Efficient Multimodal Clinical Question Answering for Pulmonary Embolism Risk Assessment
Pith reviewed 2026-06-26 11:08 UTC · model grok-4.3
The pith
Compact multimodal models perform better on pulmonary embolism tasks when both CT images and electronic health records are available.
A machine-rendered reading of the paper's core claim, the machinery that carries it, and where it could break.
Core claim
On the INSPECT dataset, models such as Gemma4 E4B and Gemma4 E2B achieve stronger results in the CTPA+EHR setting than in single-modality conditions, with diagnosis tasks outperforming prognostic tasks; this pattern indicates that compact multimodal models hold potential for early-stage PE risk detection and explanation.
What carries the argument
Eight structured clinical question-answering tasks evaluated across CTPA-Only, EHR-Only, and CTPA+EHR input combinations with zero-shot and few-shot prompting.
If this is right
- Combining CTPA and EHR inputs improves model performance over either modality alone.
- Diagnosis tasks reach higher accuracy than prognostic tasks such as readmission prediction.
- Efficient models show their strongest results under the combined CTPA+EHR condition.
- The observed pattern supports use of compact multimodal models for early PE risk assessment.
Where Pith is reading between the lines
- The same task formulation could be applied to other conditions that combine imaging with longitudinal records, such as heart failure.
- Real-world deployment would require testing whether the QA format integrates into existing radiology reporting systems.

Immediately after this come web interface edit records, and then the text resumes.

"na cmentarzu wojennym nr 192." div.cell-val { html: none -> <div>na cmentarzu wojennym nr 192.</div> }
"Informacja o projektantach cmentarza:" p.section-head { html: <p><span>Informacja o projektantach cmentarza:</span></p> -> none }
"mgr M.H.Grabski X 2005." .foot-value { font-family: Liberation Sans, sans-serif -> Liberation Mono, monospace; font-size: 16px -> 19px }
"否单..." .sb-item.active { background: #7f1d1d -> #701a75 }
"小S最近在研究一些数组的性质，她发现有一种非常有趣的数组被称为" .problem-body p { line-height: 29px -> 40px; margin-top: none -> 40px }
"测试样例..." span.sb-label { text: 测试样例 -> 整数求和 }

- If the advantage of combined inputs holds across model families, it would favor multimodal training over separate unimodal pipelines.
Load-bearing premise
The eight chosen QA tasks and the zero/few-shot prompting setups are sufficient to show the true capabilities of the models without further controls for model size or prompt design.
What would settle it
A controlled experiment in which larger non-multimodal models or differently engineered prompts match or exceed the reported performance on the same eight tasks would undermine the claim that compact multimodal models are particularly promising.
Figures
read the original abstract
Pulmonary embolism (PE) is a high risk cardiopulmonary condition whose management requires both timely diagnosis and reliable assessment of future clinical risk. Because PE care routinely combines computed tomography pulmonary angiography (CTPA), radiology interpretation, and longitudinal electronic health record (EHR) evidence, it provides a clinically meaningful setting for evaluating compact multimodal language models. In this work, we build a benchmark using efficient multimodal large language models (MLLMs) on INSPECT, a multimodal PE dataset containing 23,248 CTPA studies from 19,402 patients. We formulate eight diagnostic and prognostic tasks as structured clinical question answering problems and evaluate on typical efficient MLLMs under CTPA-Only, EHR-Only, and CTPA+EHR settings with zero-shot and few-shot prompting. Results show that Gemma4 E4B and Gemma4 E2B perform more strongly when EHR evidence is available, especially under CTPA+EHR input. Task level analysis further shows that PE diagnosis achieves higher performance than prognostic tasks, particularly readmission prediction. These observations suggest that compact multimodal models have the great potential in early stage PE risk detection and explanation.
Editorial analysis
A structured set of objections, weighed in public.
Referee Report
Summary. The paper introduces a benchmark for evaluating compact multimodal large language models (MLLMs) on pulmonary embolism (PE) risk assessment using the INSPECT dataset of 23,248 CTPA studies. It formulates eight diagnostic and prognostic tasks as clinical QA problems and evaluates models such as Gemma4 E4B and E2B under CTPA-only, EHR-only, and combined settings with zero- and few-shot prompting. The central claim is that these efficient models show stronger performance when EHR evidence is added (especially in CTPA+EHR), that diagnostic tasks outperform prognostic ones (e.g., readmission prediction), and that compact MLLMs therefore have great potential for early-stage PE detection and explanation.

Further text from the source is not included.